'Jiu Jitsu' - Movie Review

As a fan of martial arts movies, I'm thoroughly familiar with stupid plots accompanied by bad acting. All I'm looking for is good fighting, anything else is a bonus. So when I saw a movie starring Nicolas Cage, Alain Moussi, Tony Jaa, and Frank Grillo ... that says "cheesy acting and more than enough money and physical talent to have good action." Grillo has made a number of grade B action movies: the cheesy, ludicrous, and entertaining "Beyond Skyline" particularly comes to mind. Jaa's first couple movies showed a man even more acrobatic than Jackie Chan. Moussi's acting is poor, and he's anonymously rugged looking without much charisma, but he's a really good martial artist. So I set my hopes too high.

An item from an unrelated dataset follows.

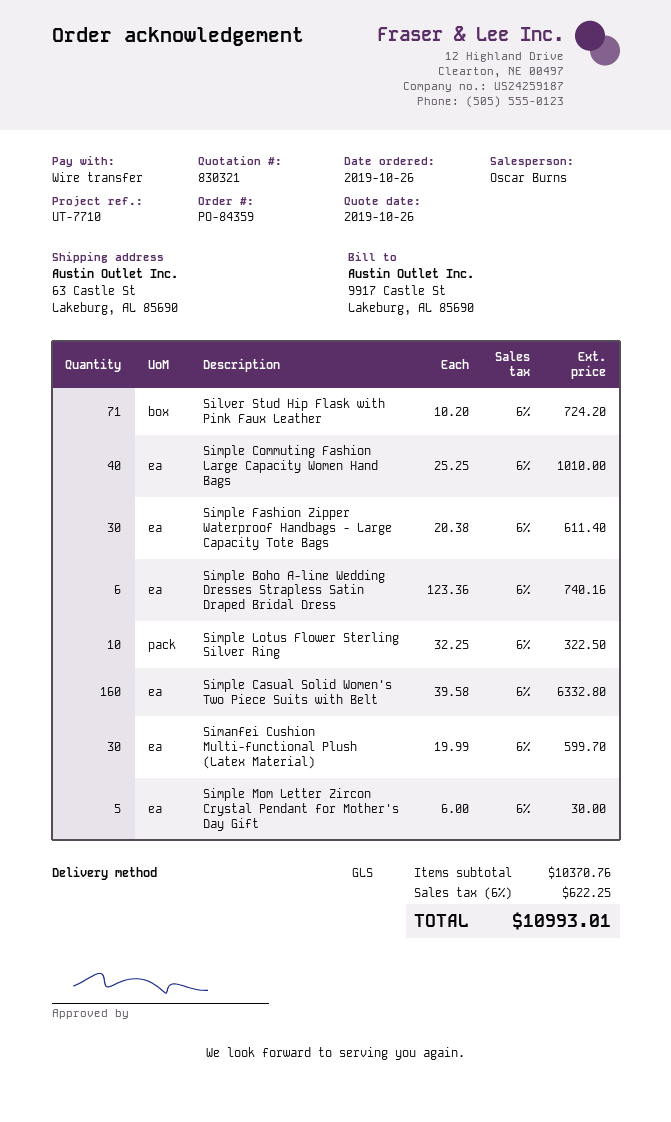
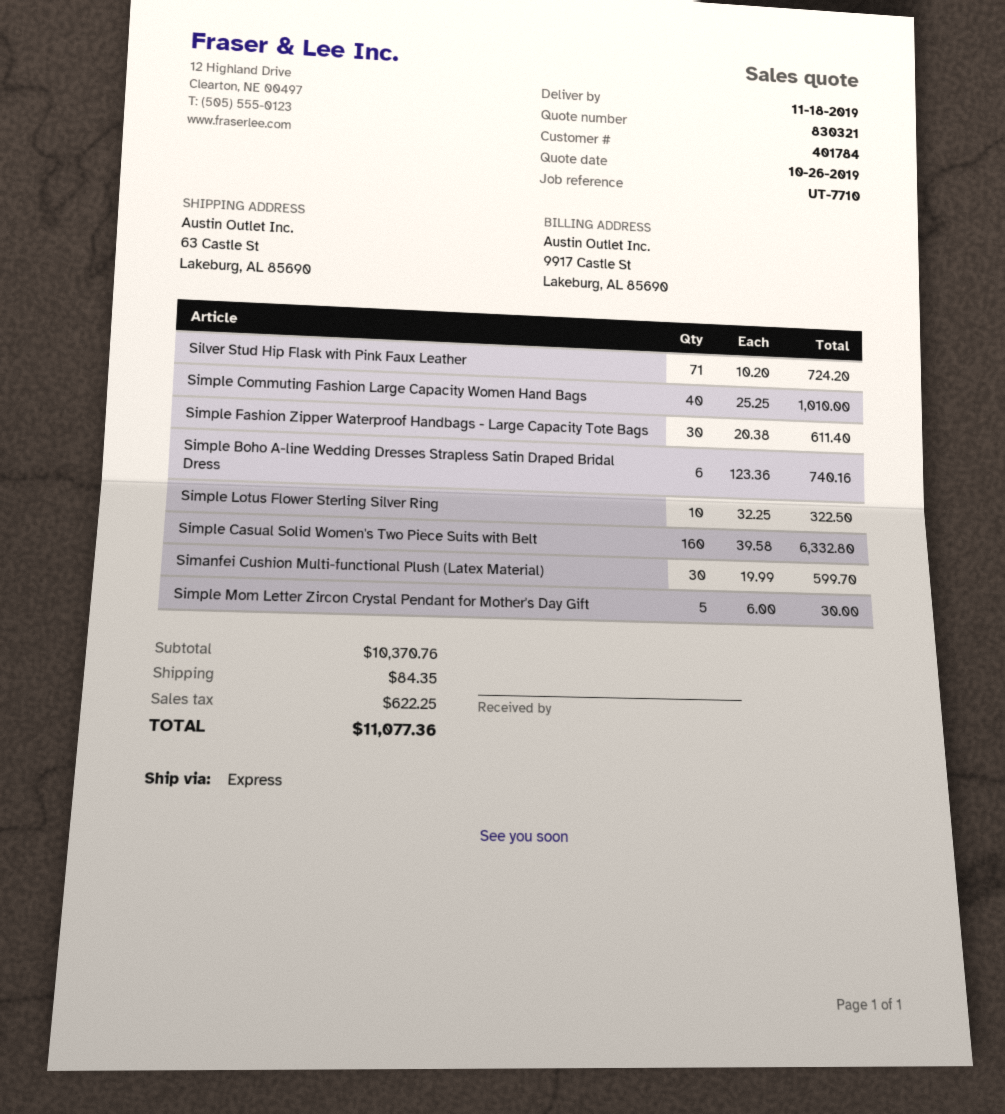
shipping method: GLS -> express
shipping: none -> 84.35
total: 10993.01 -> 11077.36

You're welcome to consider my review suspect: I watched about half the movie at 2x.

The effects are ... bad. Not terrible, but noticeably poor. I can live with that, just get me to the cool fighting. And that's where this movie falls down completely. The fight choreography sucks. It's not over-edited - this is a common crime in low budget martial arts films where they're constantly cutting away just as someone is about to be struck, or because someone muffed a kick or landing so we see the take-off and landing, but not the whole execution. That's not the problem, except during Cage's fights: they very clearly switch between Cage for the close-ups and a stunt man for the acrobatics. And there's no shortage of fights. No, the problem is that almost every blow stops noticeably short of its target, and yet the target reacts, flies backwards, whatever. Jaa and Moussi (and very likely Grillo) are capable of far better than this: I can only assume that they simply under-rehearsed the fights to save money.

I got the crap dialogue, bad logic, and silly plotting I expected. But there was no redemption in the fights. An all-round terrible movie.

One bizarre side-note: this was clearly filmed at least partly on location on Bagan, Myanmar - and they even mention that they're in Myanmar, and have Burmese speakers. Bagan has more temples per square kilometre than any other place on the planet and it's a UNESCO World Heritage Site that very few people have visited because Myanmar remains an uncommon destination (a repressive government doesn't help).